(Collection entries)
--
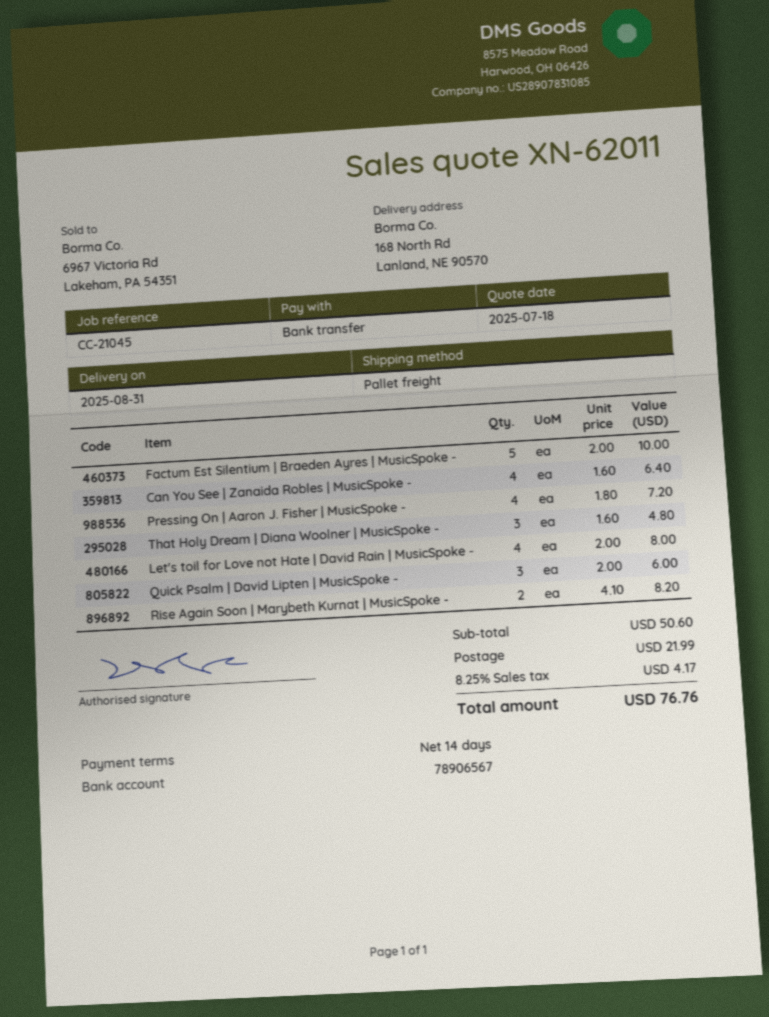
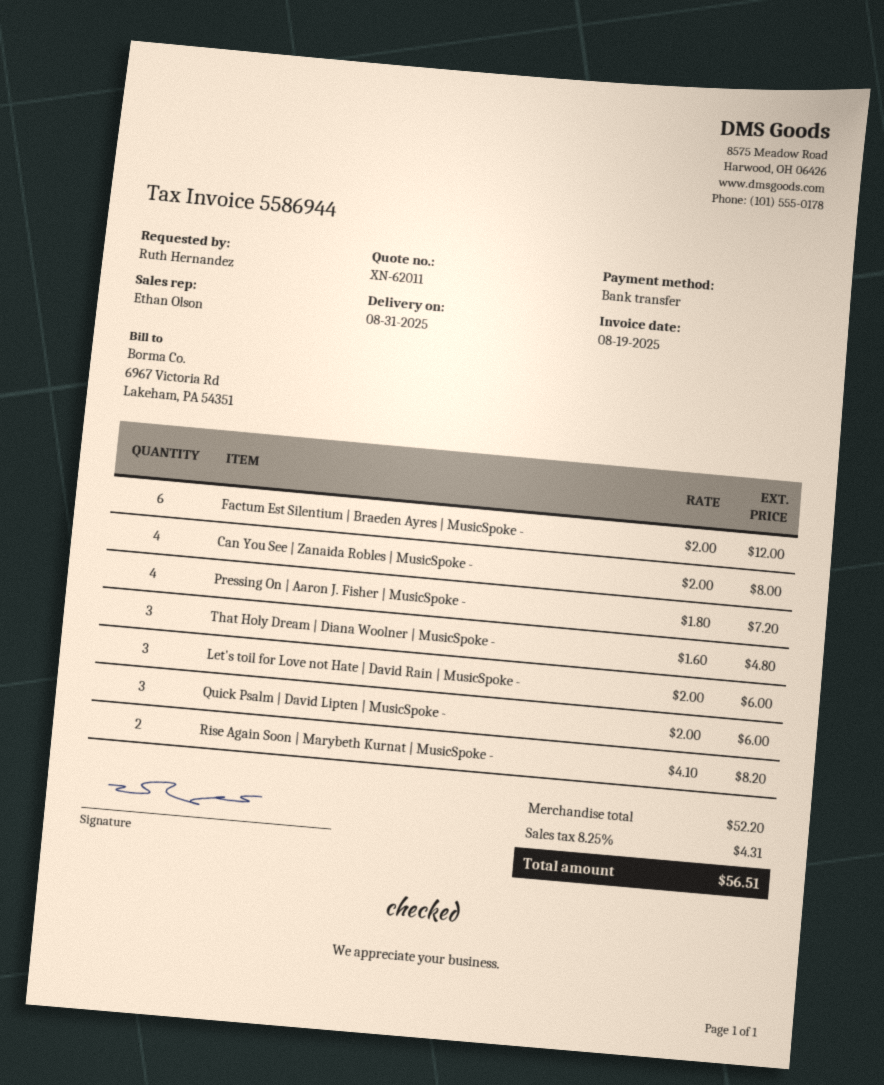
Factum Est Silentium | Braeden Ayres | MusicSpoke -: 5 x 2.00 = 10.00 -> 6 x 2.00 = 12.00
Can You See | Zanaida Robles | MusicSpoke -: 4 x 1.60 = 6.40 -> 4 x 2.00 = 8.00
Let's toil for Love not Hate | David Rain | MusicSpoke -: 4 x 2.00 = 8.00 -> 3 x 2.00 = 6.00
subtotal: 50.60 -> 52.20
shipping: 21.99 -> none
tax: 8.25% = 4.17 -> 8.25% = 4.31
total: 76.76 -> 56.51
--
* PROMPT
With the pictures dropped, give every entry above again exactly.

* SOLUTION TO THE EXERCISE
Factum Est Silentium | Braeden Ayres | MusicSpoke -: 5 x 2.00 = 10.00 -> 6 x 2.00 = 12.00
Can You See | Zanaida Robles | MusicSpoke -: 4 x 1.60 = 6.40 -> 4 x 2.00 = 8.00
Let's toil for Love not Hate | David Rain | MusicSpoke -: 4 x 2.00 = 8.00 -> 3 x 2.00 = 6.00
subtotal: 50.60 -> 52.20
shipping: 21.99 -> none
tax: 8.25% = 4.17 -> 8.25% = 4.31
total: 76.76 -> 56.51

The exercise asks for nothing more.